If you liked WandaVision, Get Out, or The Truman Show, I have an excellent recommendation for you — watch them again, and stay away from Olivia Wilde’s Don’t Worry Darling. Like me, you were probably tempted to watch DWD because of the feud between Wilde and lead actress Florence Pugh. Unfortunately, TikTok’s coverage of their on-set tension provided a more compelling story than the film itself.
Don’t Worry Darling follows Alice (Florence Pugh), a young woman who has moved to a community called “Victory,” which seems to be a town stuck in the 1950s. Once Alice’s husband Jack (Harry Styles) leaves for work every morning — at a job that is suspiciously secretive — Alice and the other housewives cook, clean, and shop until their husbands return. After witnessing her friend’s suicide, Alice begins to discover that Victory is not what it seems.
Conceptually, the movie sounds very intriguing. However, between the lazy plot twist (spoiler: they were in a simulation) and the shallow commentary on misogyny, the film ultimately fell short of my expectations.
The plot twist is revealed through a flashback. We see Alice and Jack’s lives before Victory. This scene is set in the modern day, where Alice is a surgeon and Jack, who seemed patient and perfect earlier in the film, is now a stereotypical “Redditor” who expects his wife to prepare him dinner after her 18-hour hospital shift. They argue, and Jack decides to force Alice into the “Victory Project,” as the simulation is called.
Jack’s decision is followed by a montage in which he registers for the Victory Project and forces Alice into the simulation.

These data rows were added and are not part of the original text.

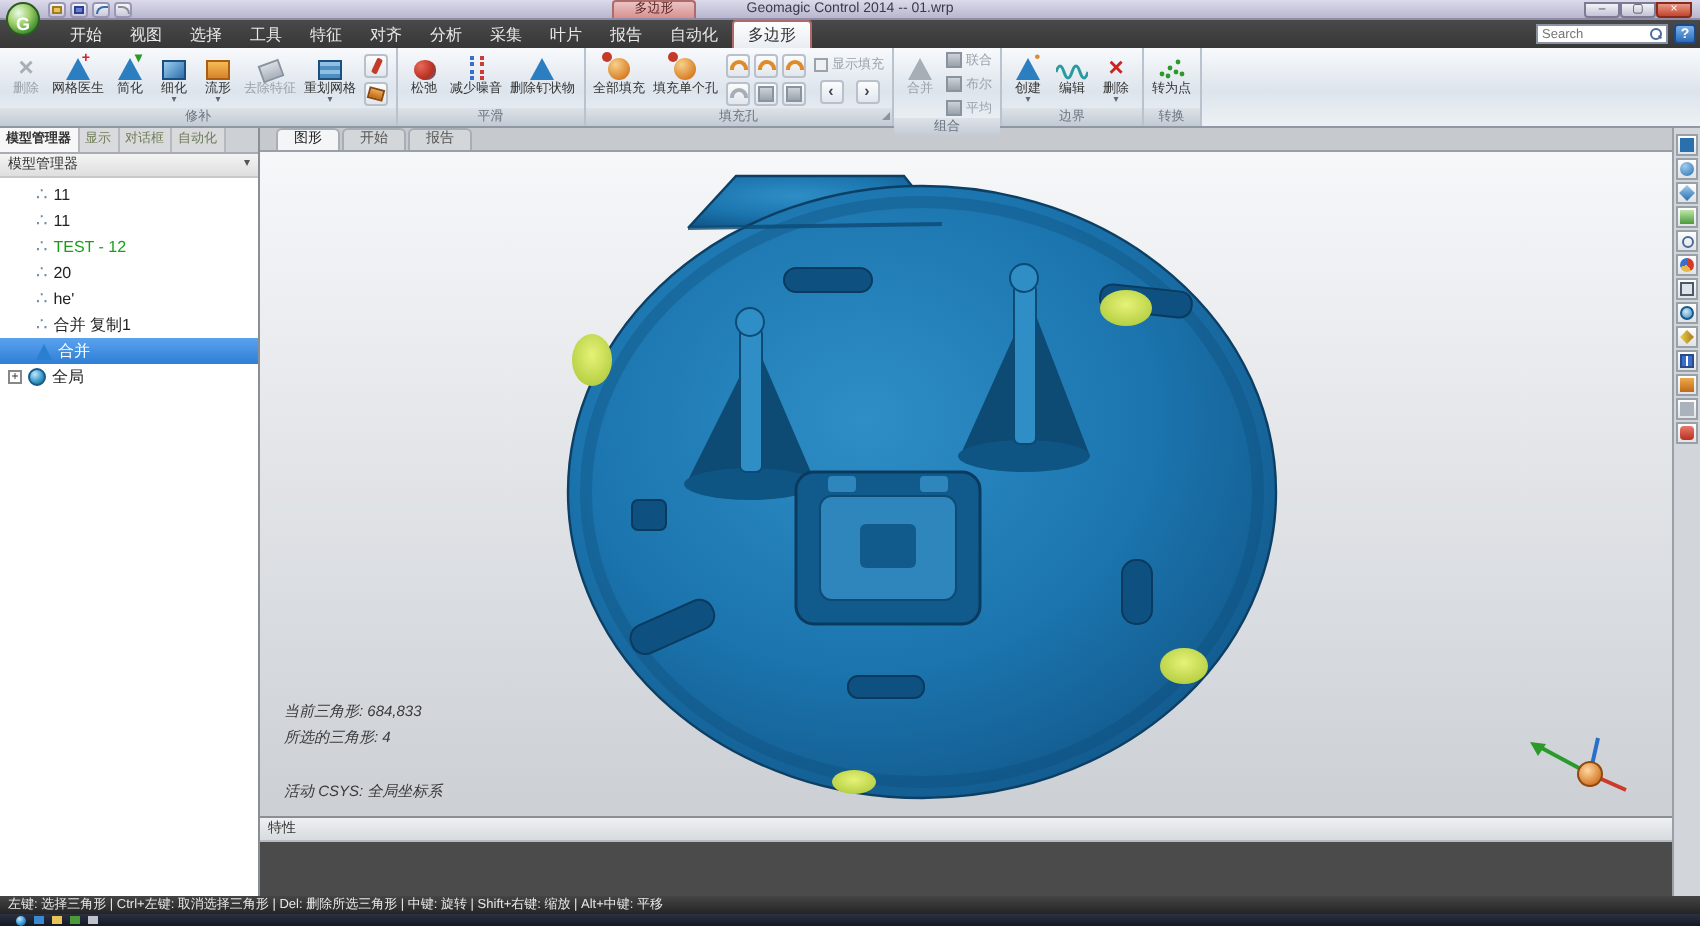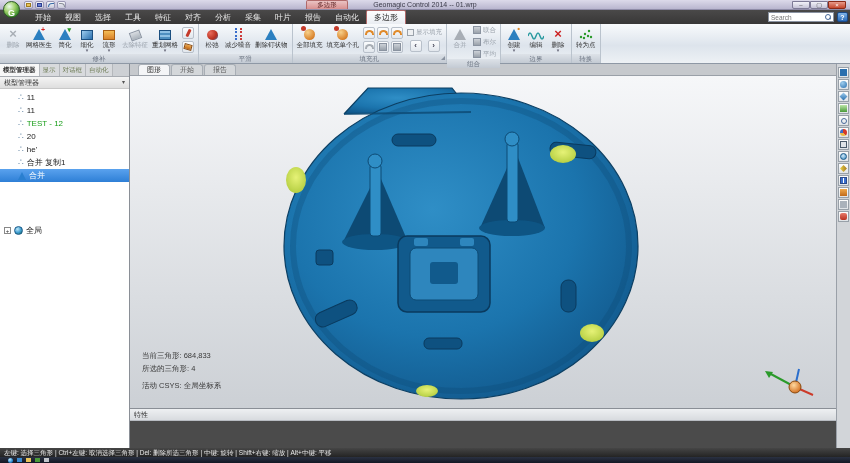"全局" .trow.root { margin-top: 42px -> none }
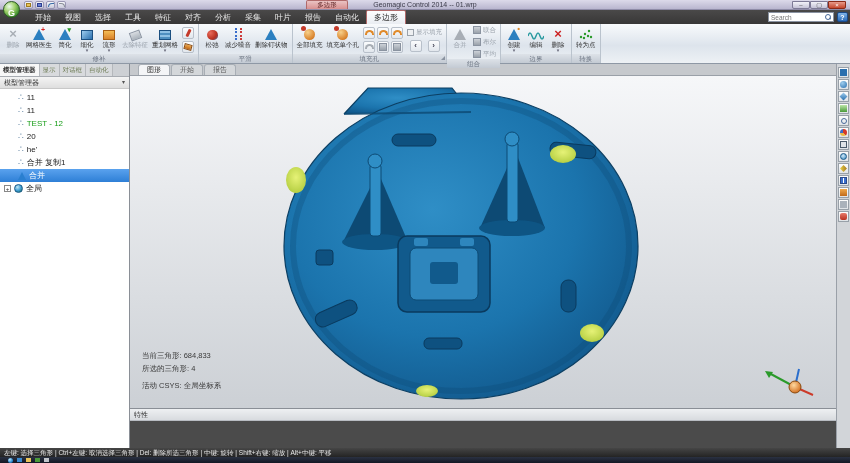"当前三角形: 684,833" .vinfo { bottom: 16px -> 6px; font-style: none -> italic }
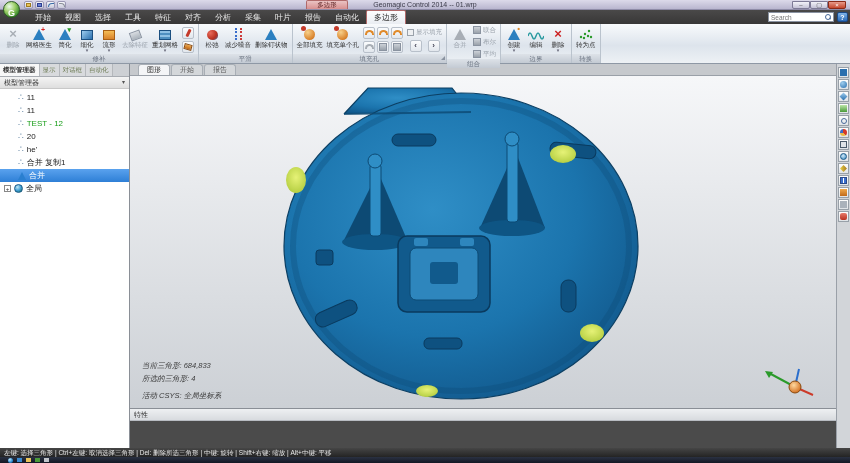"活动 CSYS: 全局坐标系" div { margin-top: 4px -> 14px }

Although this scene and montage certainly has a shock factor, it feels like the film is telling the audience what happened instead of allowing us to come to that realization naturally. In doing so, it underestimates the intelligence of its audience and cheapens the twist.
From the reveal to the end of the film is a hundred-meter dash, in which they try to fit every ounce of feminist commentary into a few lines and an odd chase scene. Bunny, one of the other housewives, explains that she’s known about the Victory Project and has hidden the truth from every woman there to stay with her children. This is all revealed in one line, and while it could have represented much more, it was rushed, and Alice barely had time to register it before making her grand escape. Yes, there were specific sequences that certainly could have been meaningful, like when Alice is crushed by a window she’s cleaning, or when she wraps Saran Wrap around her face, but this film didn’t offer a cohesive message. Ultimately, that was its key failure.